Простуженные усталые жандармы, сидя на измученных лошадях, с мрачной ненавистью взирали на своих подопечных. Убийцам трудно было поверить, что их жертвы до сих пор живы. Голодные, больные, полураздетые, в подвязанных бечевками полуботинках, эти люди упорно продолжали жить, продолжали идти вперед, размеренно и неуклонно, как призраки в страшном сне. Они все с тем же спокойным отчаянием ложились по вечерам спать в холодную черную грязь и с тем же отчаянным спокойствием поднимались из нее по утрам, готовые к новому невозможному, нечеловеческому дню. Они шли и шли, молча обходя упавших братьев и сестер, одинаково равнодушно приемля и свою, и чужую смерть. Их оставалось не так много, но оставшиеся умирали намного реже, чем в первые месяцы.

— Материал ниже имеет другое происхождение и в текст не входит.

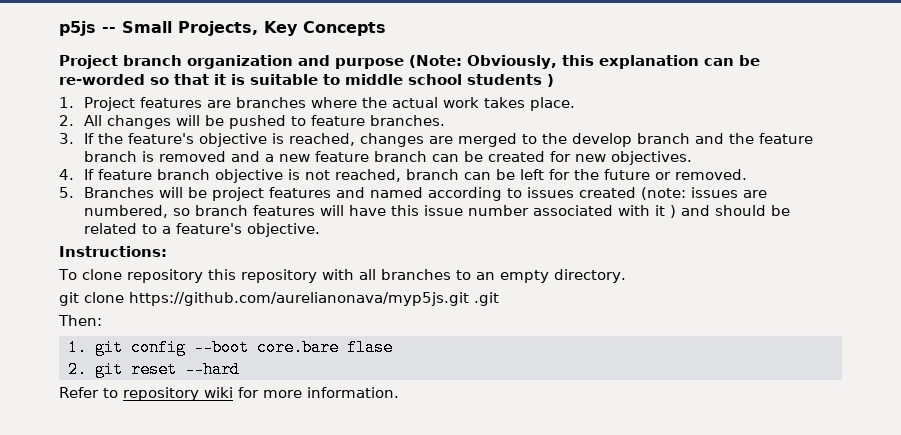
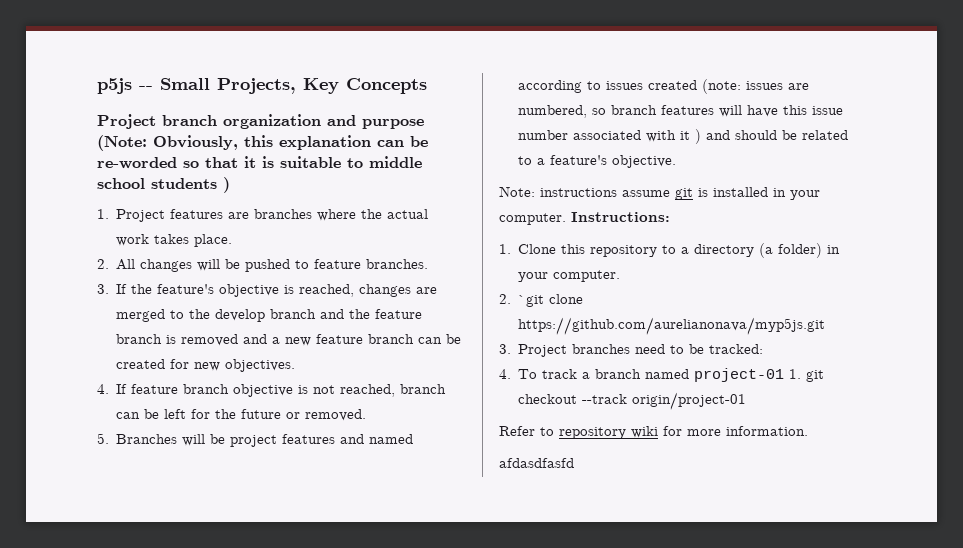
[59,246,167,257] [58,269,626,283] [59,292,499,306] [58,315,102,326] [67,339,393,356] [67,361,240,378] Instructions: // To clone repository this repository with all branches to an empty directory. // git clone https://github.com/aurelianonava/myp5js.git .git // Then: // 1. git config --boot core.bare flase // 2. git reset --hard -> [499,186,820,200] [499,212,670,225] [499,243,841,258] [518,270,621,282] [499,294,584,307] [518,317,826,335] [499,344,764,357] [499,368,825,382] [518,392,747,410] Note: instructions assume git is installed in your computer. Instructions: // 1. Clone this repository to a directory (a folder) in your computer. // 2. `git clone https://github.com/aurelianonava/myp5js.git // 3. Project branches need to be tracked: // 4. To track a branch named project-01 1. git checkout --track origin/project-01
(399, 392) none -> [499,458,574,468] // afdasdfasfd

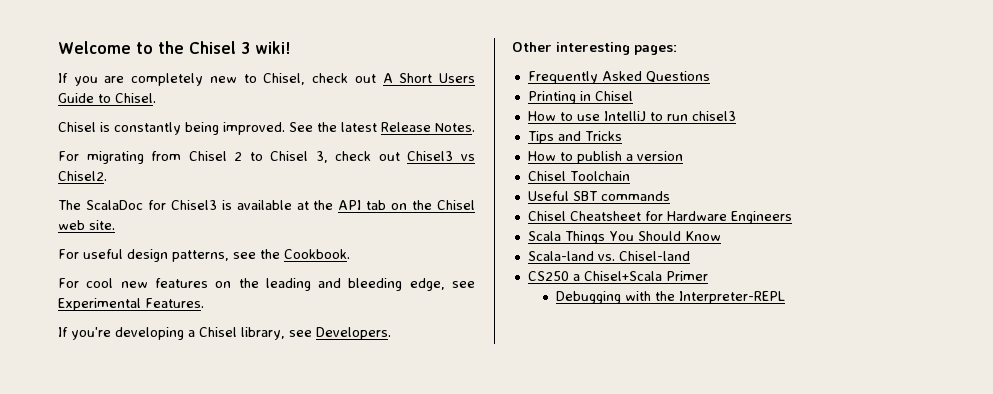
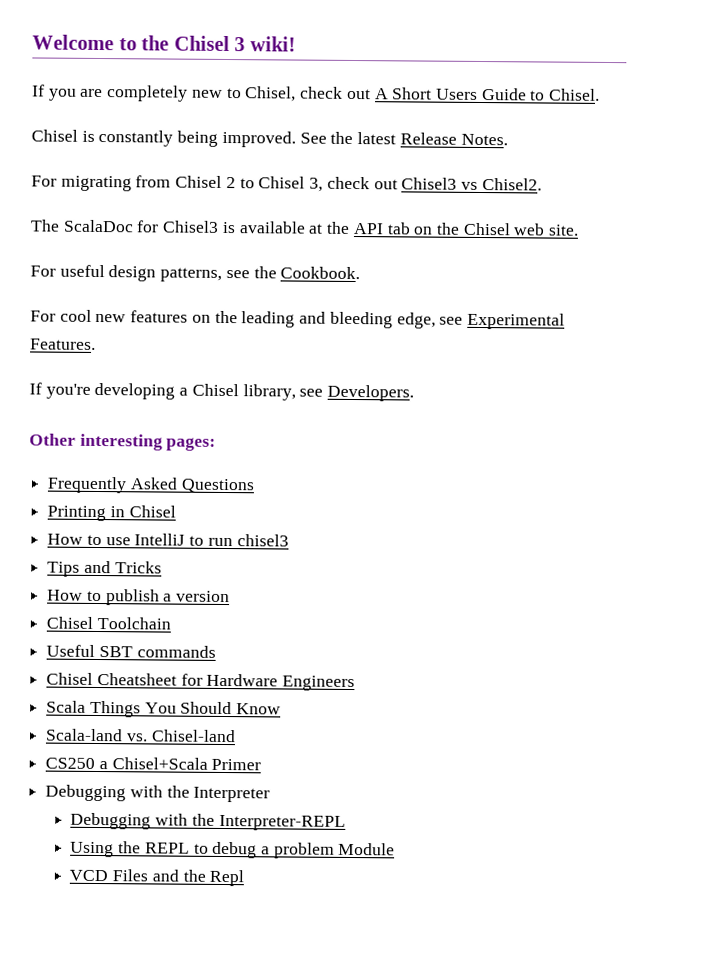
(708, 276) none -> [45,784,271,803] // Debugging with the Interpreter
(785, 297) none -> [70,841,396,859] [69,869,245,887] // Using the REPL to debug a problem Module // VCD Files and the Repl

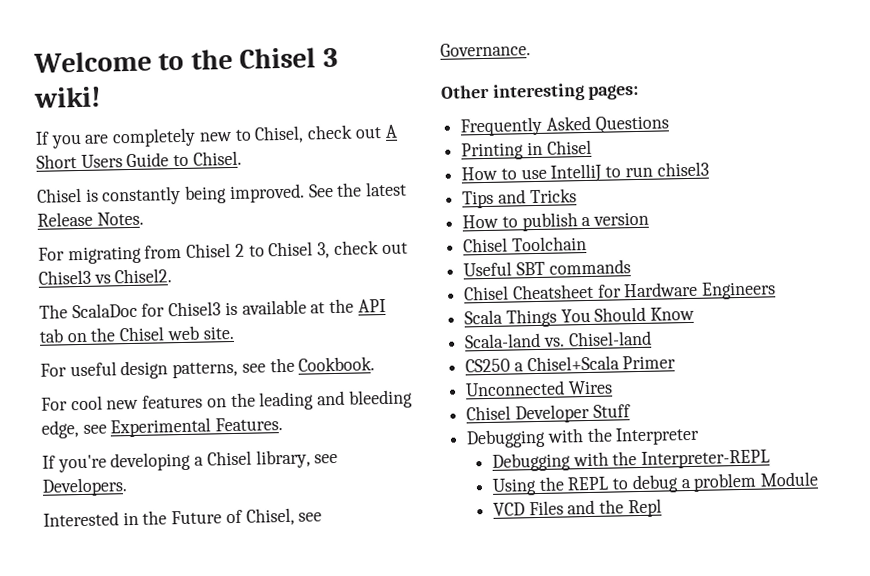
(415, 393) none -> [43,507,323,527] [440,42,531,57] // Interested in the Future of Chisel, see Governance.
(262, 764) none -> [465,380,613,397] [466,403,631,424] // Unconnected Wires // Chisel Developer Stuff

К концу ноября, после первых зимних заморозков, стало окончательно ясно, что план уморить всех назначенных к смерти людей посредством пеших переходов не удался. Местные душегубы сильно поубавили прыти и с наступлением холодов неохотно вылезали из теплых хат даже ради таких популярных забав, как убийство и изнасилование. Да и жандармы сопровождения по всем признакам должны были сломаться раньше, чем вымрут депортированные. Тем не менее доблестные служаки продержались еще неделю, и лишь декабрьский, по-настоящему сильный снегопад заставил их отступиться от первоначального замысла.
Колонну, в которой шли Рейна, Рухля и Йоселе, этот момент застал рядом с поселком Копайгород, к югу от Жмеринки. Там и было организованно гетто, одно из многих в этом исхоженном, истоптанном сотнями тысяч ног, заплеванном, залитом кровью, усеянном могильными рвами районе. Как и везде в подобных местах, депортированных разместили в пустующих домах бывшего еврейского квартала, набивая битком, до двадцати человек в хате. Сестрам и брату Лазари достался один топчан на троих – большое везение по сравнению с другими, спавшими на голом полу. В доме была печь; и людям, уже забывшим о тепле и горячей воде, казалось, что они очутились в раю.